One consistent topic was that value add deals are going to offer some of the best returns in 2017 as overbuilt core markets cool off. That of course was music to my ears since I’m in construction and renovations. CRG builds in tertiary markets and executes heavy value add renovations on existing assets. The positive outlook on value add projects left me feeling very optimistic.
Later that evening, I had dinner with a client friend and the owner of a successful development group. We were enjoying our dinner and drinks when I asked Tom, “Do you think you will ever do a value add deal again?” What happened next was shocking. Tom put his fork down, looked me in the eye and said “There is no such thing as value add”. I almost spit out my drink. What?! Who would say such a thing, he was joking right? No, he was very serious.

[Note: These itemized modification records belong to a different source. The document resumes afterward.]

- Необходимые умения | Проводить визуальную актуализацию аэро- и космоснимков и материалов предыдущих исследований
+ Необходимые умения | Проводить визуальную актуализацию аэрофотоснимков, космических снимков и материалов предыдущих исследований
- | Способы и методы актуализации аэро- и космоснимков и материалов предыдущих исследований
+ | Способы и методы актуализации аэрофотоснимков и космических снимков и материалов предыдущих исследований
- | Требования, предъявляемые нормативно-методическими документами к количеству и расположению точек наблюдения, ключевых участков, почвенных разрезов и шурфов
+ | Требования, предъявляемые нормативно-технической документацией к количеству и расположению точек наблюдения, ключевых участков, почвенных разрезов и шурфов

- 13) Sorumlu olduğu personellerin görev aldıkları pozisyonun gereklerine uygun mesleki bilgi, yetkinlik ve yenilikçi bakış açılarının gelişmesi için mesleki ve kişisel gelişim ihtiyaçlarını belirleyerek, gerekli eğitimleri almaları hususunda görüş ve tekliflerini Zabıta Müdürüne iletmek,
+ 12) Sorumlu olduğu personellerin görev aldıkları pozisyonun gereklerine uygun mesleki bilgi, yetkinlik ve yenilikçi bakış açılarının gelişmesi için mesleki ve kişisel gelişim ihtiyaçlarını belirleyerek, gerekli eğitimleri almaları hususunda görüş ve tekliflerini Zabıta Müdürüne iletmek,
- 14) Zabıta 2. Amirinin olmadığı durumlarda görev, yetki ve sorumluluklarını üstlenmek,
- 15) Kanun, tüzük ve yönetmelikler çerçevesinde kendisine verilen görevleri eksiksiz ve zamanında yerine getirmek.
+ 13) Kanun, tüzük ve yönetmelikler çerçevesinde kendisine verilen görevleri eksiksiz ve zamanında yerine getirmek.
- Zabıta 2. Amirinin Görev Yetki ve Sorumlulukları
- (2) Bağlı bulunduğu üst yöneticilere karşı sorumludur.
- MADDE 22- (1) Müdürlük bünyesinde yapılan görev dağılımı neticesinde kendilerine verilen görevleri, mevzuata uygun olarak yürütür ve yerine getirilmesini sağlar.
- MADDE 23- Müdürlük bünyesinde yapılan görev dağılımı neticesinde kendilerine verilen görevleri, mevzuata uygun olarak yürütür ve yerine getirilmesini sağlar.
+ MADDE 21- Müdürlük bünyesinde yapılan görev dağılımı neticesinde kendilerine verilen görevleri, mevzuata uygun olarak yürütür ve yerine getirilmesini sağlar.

This long story brings me to his explanation that got me thinking very hard about what I know or don’t know about multifamily. He went on to tell me that all the “value” in value add comes directly from Beta. It’s not generated by the Alpha side of the equation. No one can truly add value of any significance to an apartment without Beta. For those who are unfamiliar with the terms, very simply put, Alpha is the deal maker’s side of a transaction: experience, buying right, maximizing ROI on renovations, etc. Beta are the market’s forces out of our control.
Tom went on to explain that all of the gains from value add the past many years are from, and will continue to be from, the surging rental markets. Without that, no amount of upgrades or fancy financing would have generated a return. His thought process is why risk trying to time market forces when he can just build new.
Well that is a lot to take in and I will tell you I still believe in value add, but I hope this story invokes reflection from all of us as to what we know and don’t know about the multifamily business. Maybe, despite our best efforts, sometimes we are just along for the ride.